Users like it because their stuff is easily searchable, and (supposedly) really fast to access, given Google is the current infrastructure king.

I am intrigued by it because I think adding a little more generic structure to information will allow much more powerful interfaces. Right now computers don’t actually “know” anything about your data. They only know how to do things with it. They can pull data out of an opaque bitstream, put it into an opaque datastructure, and send it to some opaque drivers. This makes it really hard for you to ask the computer to do weird things, like spell check an instant message. The conversations look like this:

You: type type type
Computer: puts words on the screen
You: hit enter
Computer: sends message
You: type type type
You “Hey computer, you know how to spell check text. Can you spell check this message?”
Computer: ??

If computers understood that, yeah, instant messages are text, and this thing called “spell checking” can be done on any kind of text, no matter where it is, then they could react a little more helpfully in that situation.

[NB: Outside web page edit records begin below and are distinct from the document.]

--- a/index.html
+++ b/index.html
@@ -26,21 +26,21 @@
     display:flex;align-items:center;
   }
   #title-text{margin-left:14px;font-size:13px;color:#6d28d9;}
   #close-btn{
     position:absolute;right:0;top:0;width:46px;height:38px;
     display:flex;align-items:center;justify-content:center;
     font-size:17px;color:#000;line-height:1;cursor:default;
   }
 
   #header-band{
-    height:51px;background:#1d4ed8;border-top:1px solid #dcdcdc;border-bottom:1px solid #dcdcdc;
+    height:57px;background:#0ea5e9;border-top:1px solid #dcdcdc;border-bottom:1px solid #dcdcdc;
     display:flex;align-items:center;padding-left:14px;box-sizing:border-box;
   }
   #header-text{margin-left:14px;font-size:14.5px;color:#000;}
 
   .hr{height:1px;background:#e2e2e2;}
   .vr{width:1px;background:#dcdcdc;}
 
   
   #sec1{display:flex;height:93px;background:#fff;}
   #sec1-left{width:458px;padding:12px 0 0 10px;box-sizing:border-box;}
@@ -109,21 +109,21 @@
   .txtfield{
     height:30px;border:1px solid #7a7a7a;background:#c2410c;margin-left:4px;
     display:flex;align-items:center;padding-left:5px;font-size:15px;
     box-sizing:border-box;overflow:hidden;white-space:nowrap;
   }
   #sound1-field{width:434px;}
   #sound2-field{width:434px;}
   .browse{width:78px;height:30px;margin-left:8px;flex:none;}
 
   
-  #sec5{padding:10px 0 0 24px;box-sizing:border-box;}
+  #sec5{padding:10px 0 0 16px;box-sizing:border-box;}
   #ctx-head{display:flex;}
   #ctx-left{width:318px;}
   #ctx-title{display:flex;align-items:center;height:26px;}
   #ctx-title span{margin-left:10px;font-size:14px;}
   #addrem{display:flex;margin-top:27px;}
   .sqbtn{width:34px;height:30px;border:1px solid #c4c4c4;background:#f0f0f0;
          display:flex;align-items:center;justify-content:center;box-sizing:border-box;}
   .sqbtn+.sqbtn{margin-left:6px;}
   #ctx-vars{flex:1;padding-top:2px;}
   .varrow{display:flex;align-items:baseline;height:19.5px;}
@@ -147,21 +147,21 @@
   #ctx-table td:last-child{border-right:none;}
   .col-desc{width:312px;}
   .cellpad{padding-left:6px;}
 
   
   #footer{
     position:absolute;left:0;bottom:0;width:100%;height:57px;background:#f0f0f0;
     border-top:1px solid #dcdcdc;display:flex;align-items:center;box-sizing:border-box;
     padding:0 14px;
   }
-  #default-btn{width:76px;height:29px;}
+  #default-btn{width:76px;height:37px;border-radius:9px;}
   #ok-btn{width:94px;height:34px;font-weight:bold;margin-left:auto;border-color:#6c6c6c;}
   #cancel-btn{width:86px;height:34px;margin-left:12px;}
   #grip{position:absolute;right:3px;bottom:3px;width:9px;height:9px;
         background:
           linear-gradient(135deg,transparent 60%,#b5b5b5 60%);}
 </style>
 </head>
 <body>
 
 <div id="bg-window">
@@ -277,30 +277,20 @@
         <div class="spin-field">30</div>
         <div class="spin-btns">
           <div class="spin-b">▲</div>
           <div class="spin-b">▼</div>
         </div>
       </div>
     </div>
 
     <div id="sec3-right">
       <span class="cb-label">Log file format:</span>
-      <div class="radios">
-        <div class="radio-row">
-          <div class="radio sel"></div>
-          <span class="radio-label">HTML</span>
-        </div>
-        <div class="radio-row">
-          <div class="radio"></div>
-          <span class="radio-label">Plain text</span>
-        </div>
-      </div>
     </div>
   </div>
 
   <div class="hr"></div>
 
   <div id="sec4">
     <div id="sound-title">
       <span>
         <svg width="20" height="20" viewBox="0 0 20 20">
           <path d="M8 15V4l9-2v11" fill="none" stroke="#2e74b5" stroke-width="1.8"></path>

Google base is a step in that direction.

That said, despite Google’s supposed “don’t be evil” thing, it seems a little bit sketchy. RSS, for example, is a technology that lets people control their own information but makes it more easily searchable and usable by other people. Google base on the other hand trades control for usefulness. A company that cares more about freedom might have architected this thing differently, in a more decentralized way.

Google, however, seems to be primarily motivated by making great stuff, not by freedom. So that’s not what they did. That’s their right, but it makes me even less comfortable with them.

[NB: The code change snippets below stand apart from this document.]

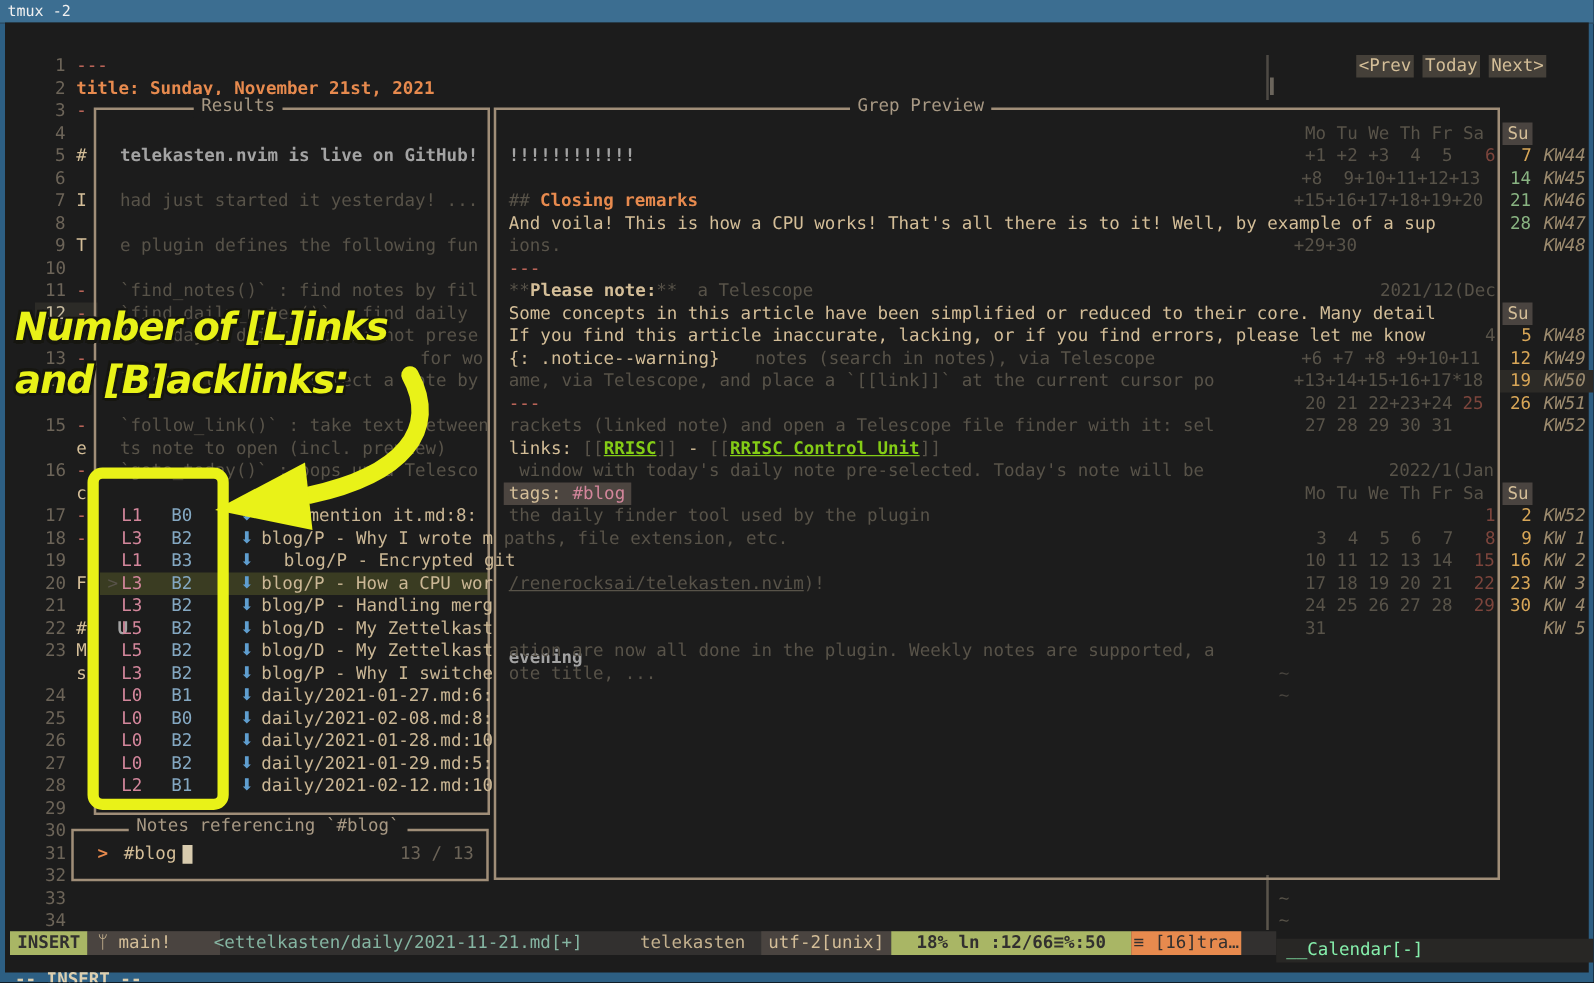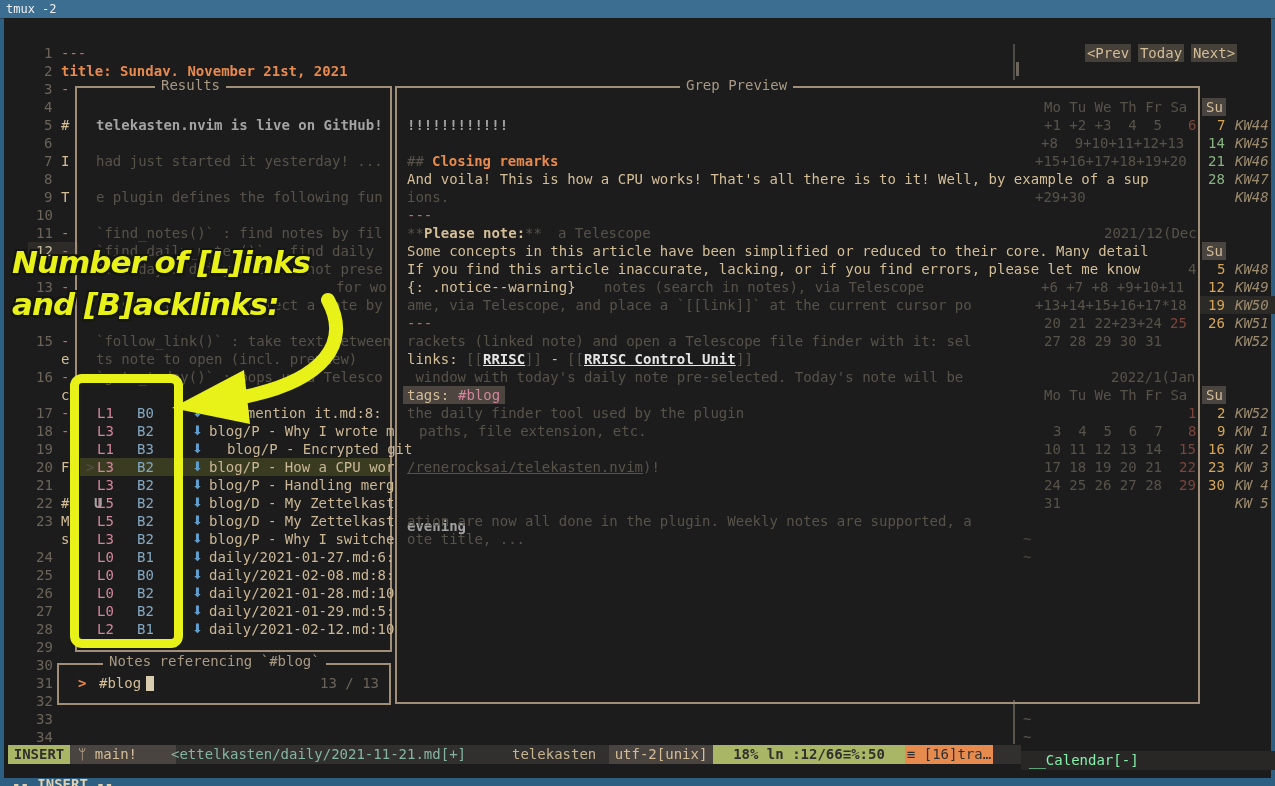--- a/index.html
+++ b/index.html
@@ -15,21 +15,21 @@
   .boxtitle{position:absolute;background:#1c1c1c;color:#a89984;font:14px/18px "DejaVu Sans Mono",monospace;
         padding:0 6px;white-space:pre;z-index:4;}
   .c-fg{color:#d4be98}.c-fgb{color:#d4be98;font-weight:bold}
   .c-dim{color:#585349}.c-dim2{color:#49453f}
   .c-rose{color:#c96b5e}
   .c-dimred{color:#7c453c}.c-dimredb{color:#a3a3a3;font-weight:bold}
   .c-orangeb{color:#e78a4e;font-weight:bold}
   .c-num{color:#6c6458}.c-numcur{color:#c7bb9f}
   .c-kw{color:#9b8a6e;font-style:italic}
   .c-teal{color:#89b482}.c-or{color:#d8a657}.c-pink{color:#d3869b}
-  .c-green{color:#e5e5e5;font-weight:bold;text-decoration:underline}
+  .c-green{color:#84cc16;font-weight:bold;text-decoration:underline}
   .c-ul{color:#585349;text-decoration:underline}
   .entry{position:absolute;height:18px;white-space:pre;font:14px/18px "DejaVu Sans Mono",monospace;}
   .e-L{position:absolute;color:#d3869b}
   .e-B{position:absolute;color:#84a8c2}
   .e-icon{position:absolute;color:#5f9ecf;font-family:"DejaVu Sans",sans-serif;font-size:13px;line-height:18px;}
   .e-text{position:absolute;color:#cbb795}
   .btn{position:absolute;top:26px;height:18px;background:#454039;color:#d4be98;
        font:14px/18px "DejaVu Sans Mono",monospace;text-align:center;}
   #statusline{position:absolute;left:4px;top:727px;width:1013px;height:19px;background:#32302f;}
   #statusline .seg{position:absolute;top:0;height:19px;font:14px/19px "DejaVu Sans Mono",monospace;white-space:pre;}
@@ -168,21 +168,21 @@
         <span class="run c-green" style="left: 479px; top: 332px;">RRISC</span>
         <span class="run c-dim" style="left: 521px; top: 332px;">]]</span>
         <span class="run c-fg" style="left: 538px; top: 332px;"> - </span>
         <span class="run c-dim" style="left: 563px; top: 332px;">[[</span>
         <span class="run c-green" style="left: 580px; top: 332px;">RRISC Control Unit</span>
         <span class="run c-dim" style="left: 732px; top: 332px;">]]</span>
         <span class="run c-dim" style="left: 403px; top: 350px;"> window with today's daily note pre-selected. Today's note will be</span>
         <span class="run c-fg" style="left: 403px; top: 368px;">tags:</span>
         <span class="run c-pink" style="left: 454px; top: 368px;">#blog</span>
         <span class="run c-dim" style="left: 403px; top: 386px;">the daily finder tool used by the plugin</span>
-        <span class="run c-dim" style="left: 415px; top: 404px;">paths, file extension, etc.</span>
+        <span class="run c-dim" style="left: 399px; top: 404px;">paths, file extension, etc.</span>
         <span class="run c-ul" style="left: 403px; top: 440px;">/renerocksai/telekasten.nvim</span>
         <span class="run c-dim" style="left: 639px; top: 440px;">)!</span>
         <span class="run c-dimredb" style="left: 403px; top: 476px; margin-top: 23px;">evening</span>
         <span class="run c-dim" style="left: 403px; top: 494px;">ation are now all done in the plugin. Weekly notes are supported, a</span>
         <span class="run c-dim" style="left: 403px; top: 512px;">ote title, ...</span>
         <span class="run c-dim" style="left: 1040px; top: 80px;">Mo Tu We Th Fr Sa</span>
         <span class="run c-fg" style="left: 1202px; top: 80px;">Su</span>
         <span class="run c-dim" style="left: 1040px; top: 98px;">+1 +2 +3  4  5</span>
         <span class="run c-dimred" style="left: 1184px; top: 98px;">6</span>
         <span class="run c-or" style="left: 1213px; top: 98px;">7</span>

On a completely different note, The Arcade Fire is awesome. I’ve been listening to them for a while now–last spring I read about them on Pitchfork Media and downloaded a couple MP3s to listen to on my shitty laptop speakers. They also came well recommended from Jackie. They were a staple on our trip to Chicago. Then more recently when I got my iPod I downloaded most of Funeral, though still just crappy MP3s. That, along with the Radiohead, the Badly Drawn Boy, Modest Mouse, and the various other singles I’ve been listening go (Feist, DeVotchka, Queens of the Stone Age) have been the bread and butter of my iPod. But yesterday I finally bought Funeral at TD’s, and the pure CD audio is like music to my ears.

In fact, it is music to my ears.

This is winter? No flippin’ way

Tiffanie blogged about the nasty weather yesterday, and how it is intolerable. Josh also seems to be missing the Calfornia sun right about now. But I have to say: it’s too bad you guys think this is winter. Winter in the midwest SUCKS. It’s more like a prolonged rainy November. There are very few people in the world who enjoy cold drizzly gray days. They are out there, but they are few and far between.

And I am not one of them.

I love the winter. I love those days when you wake up and the air is crisp and still, and you put on a warm coat and a scarf and hat, and you walk out into the deep, dry snow. Your cheeks get rosy because of the cool air, but there is no harsh wind ripping at your exposed skin. There are no sopping wet clothes draining your body of heat. The sun is shining down, warming your face and lighting up the snow that’s caking every tree branch. The birds are chiping, children are building snowmen and sledding in the woods. The snowplow rumbles by for the third time since the snow began late last night, clearing those last bits of snow off the road for the commuters.

That is winter to me. This, what we experience here, is just shitty weather.